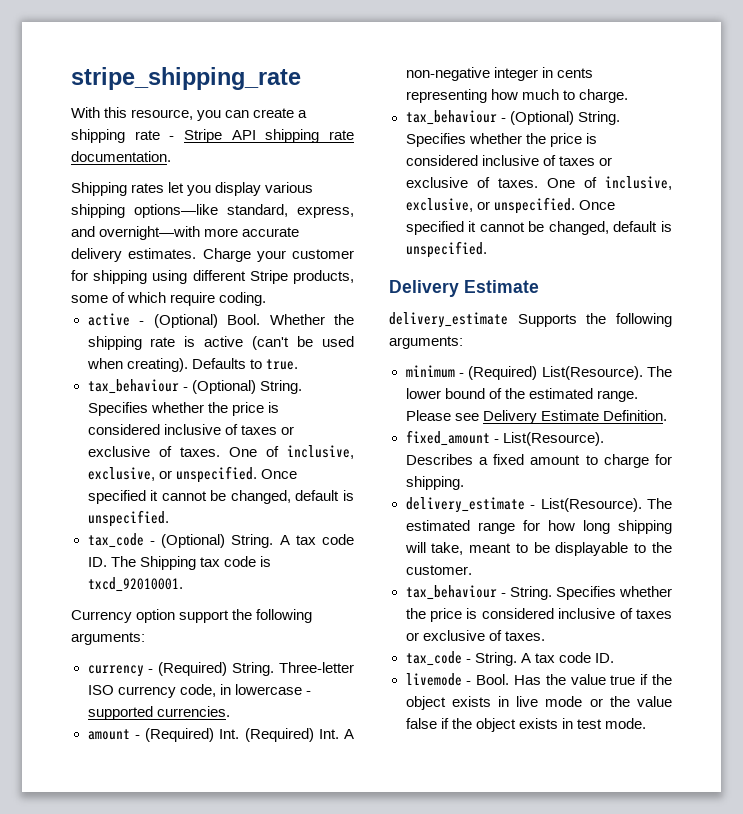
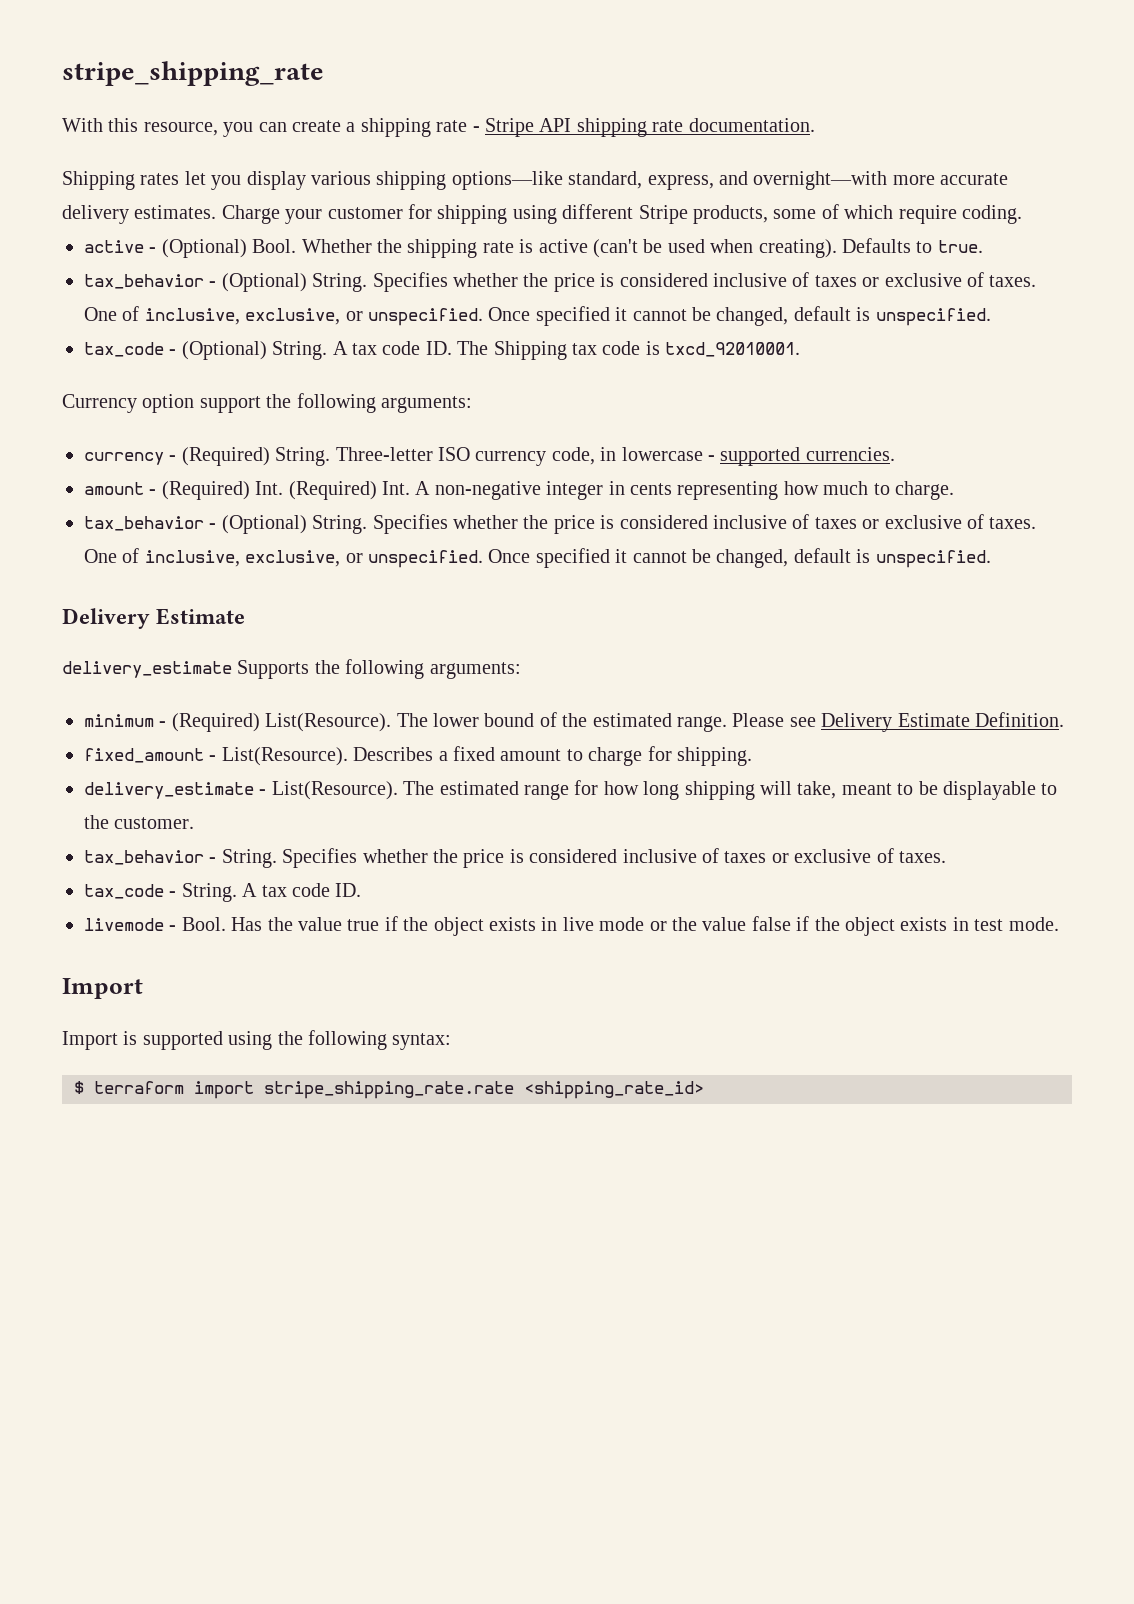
  Defaults to true.
- tax_behaviour - (Optional) String.
+ tax_behavior - (Optional) String.
  amount - (Required) Int. (Required) Int. A non-negative integer in cents representing how much to charge.
- tax_behaviour - (Optional) String.
+ tax_behavior - (Optional) String.
- tax_behaviour - String.
+ tax_behavior - String.
  Has the value true if the object exists in live mode or the value false if the object exists in test mode.
+ Import
+ Import is supported using the following syntax:
+ $ terraform import stripe_shipping_rate.rate <shipping_rate_id>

----

* Assignment *
Every record above must be printed exactly, except for its images.

* Task result *
  Defaults to true.
- tax_behaviour - (Optional) String.
+ tax_behavior - (Optional) String.
  amount - (Required) Int. (Required) Int. A non-negative integer in cents representing how much to charge.
- tax_behaviour - (Optional) String.
+ tax_behavior - (Optional) String.
- tax_behaviour - String.
+ tax_behavior - String.
  Has the value true if the object exists in live mode or the value false if the object exists in test mode.
+ Import
+ Import is supported using the following syntax:
+ $ terraform import stripe_shipping_rate.rate <shipping_rate_id>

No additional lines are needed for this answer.